(Records from a data collection)
★ ★ ★ ★ ★ ★ ★

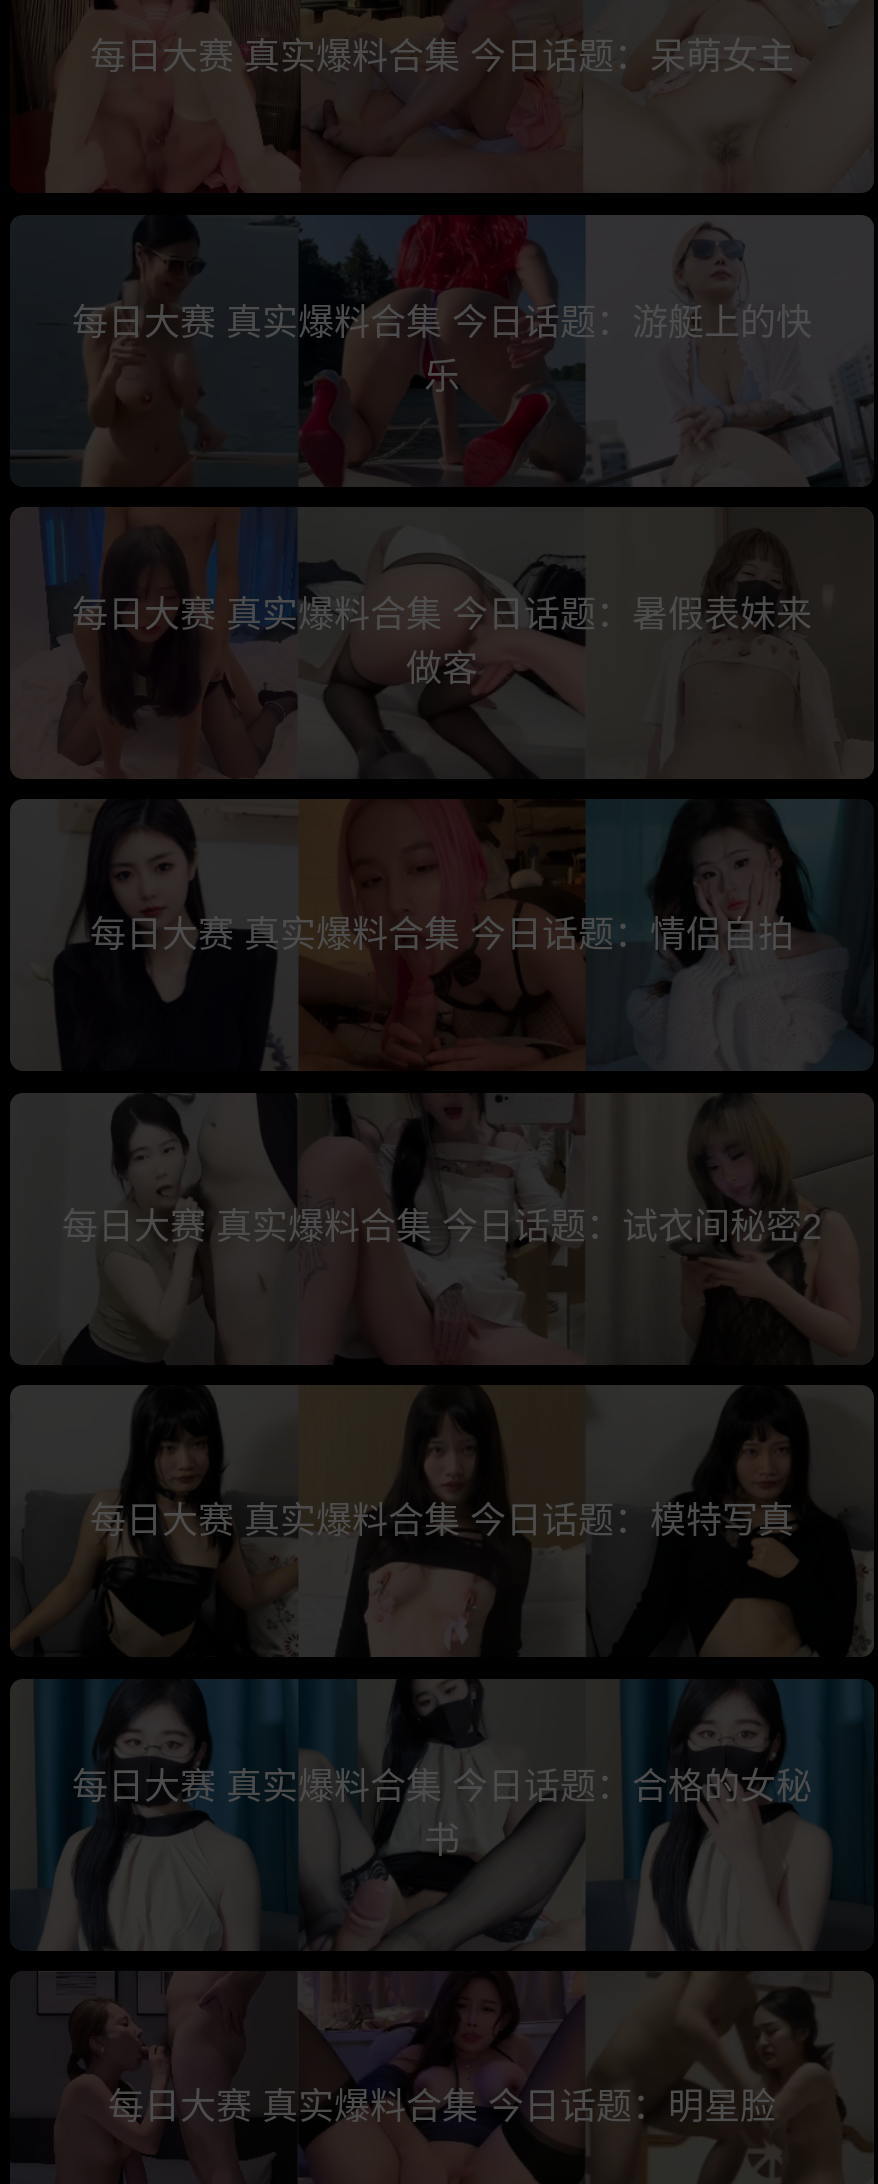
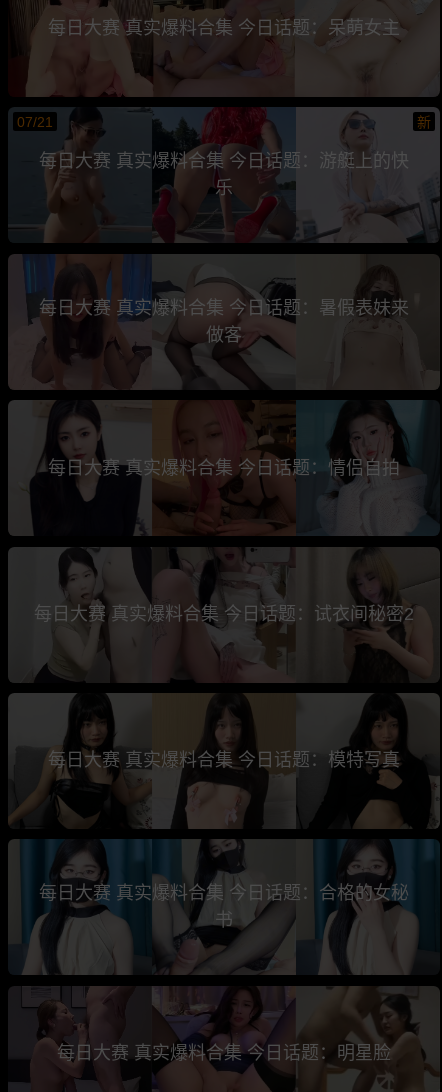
+ 07/21
+ 新
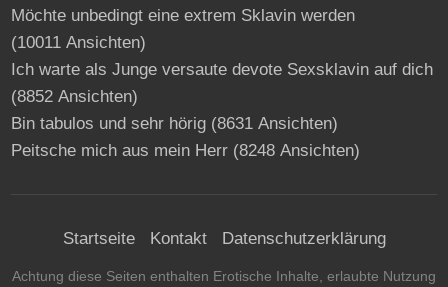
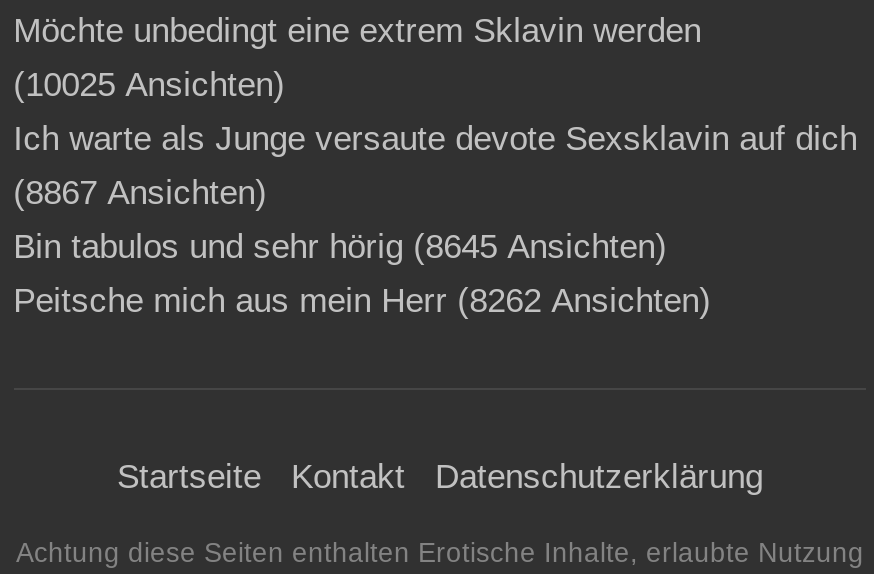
- (10011 Ansichten)
+ (10025 Ansichten)

- (8852 Ansichten)
+ (8867 Ansichten)

- Bin tabulos und sehr hörig (8631 Ansichten)
+ Bin tabulos und sehr hörig (8645 Ansichten)

- Peitsche mich aus mein Herr (8248 Ansichten)
+ Peitsche mich aus mein Herr (8262 Ansichten)
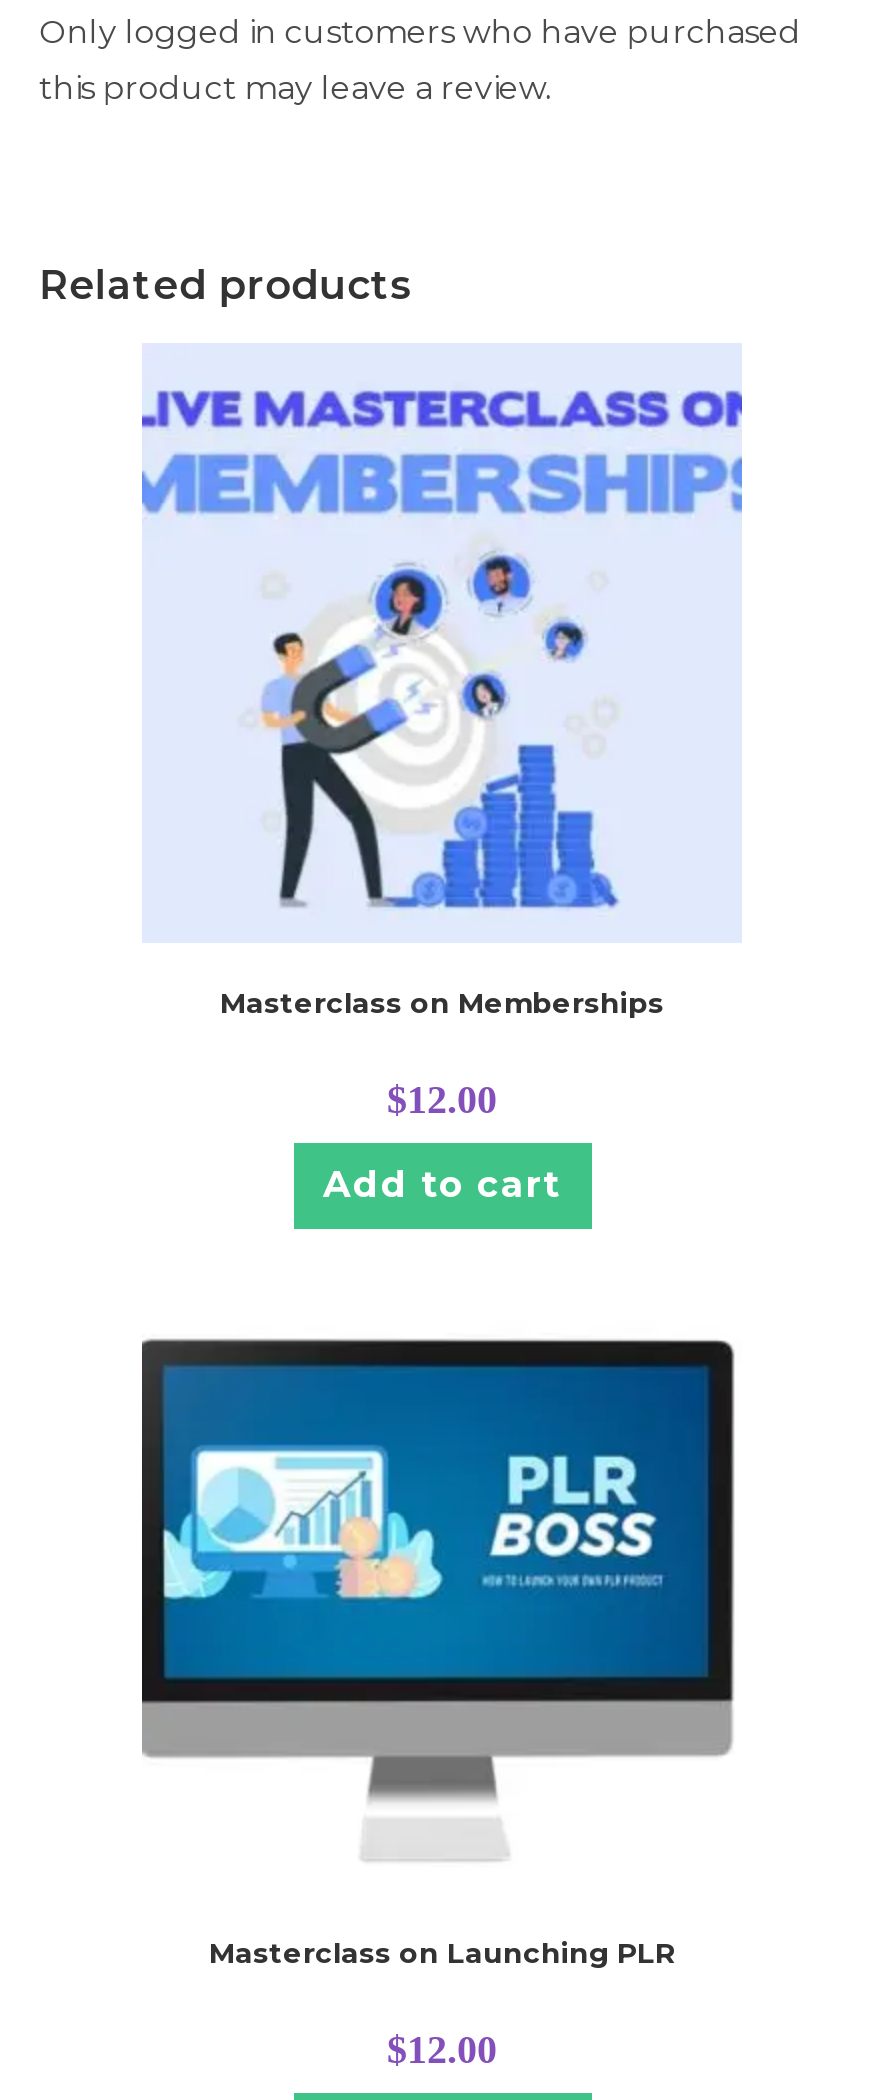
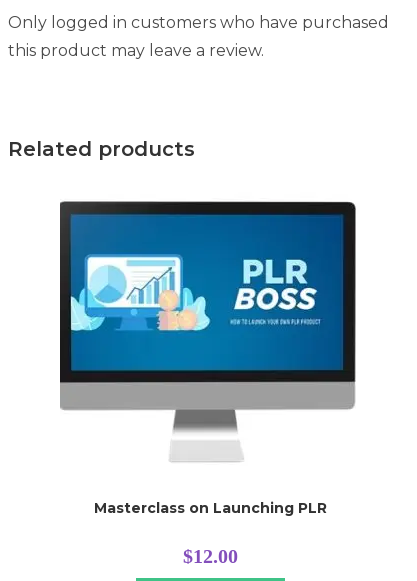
- [image]
- Masterclass on Memberships
- $12.00
- Add to cart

★ ★ ★ ★ ★ ★ ★

» PROBLEM TO WORK ON
Take the line containing "Herr (8262 Ansichten)" and all lines after it to the end of the data above, and reproduce them exactly, leaving out pictures. Nothing else belongs in the copy.

» SOLVED PROBLEM
+ Peitsche mich aus mein Herr (8262 Ansichten)
- [image]
- Masterclass on Memberships
- $12.00
- Add to cart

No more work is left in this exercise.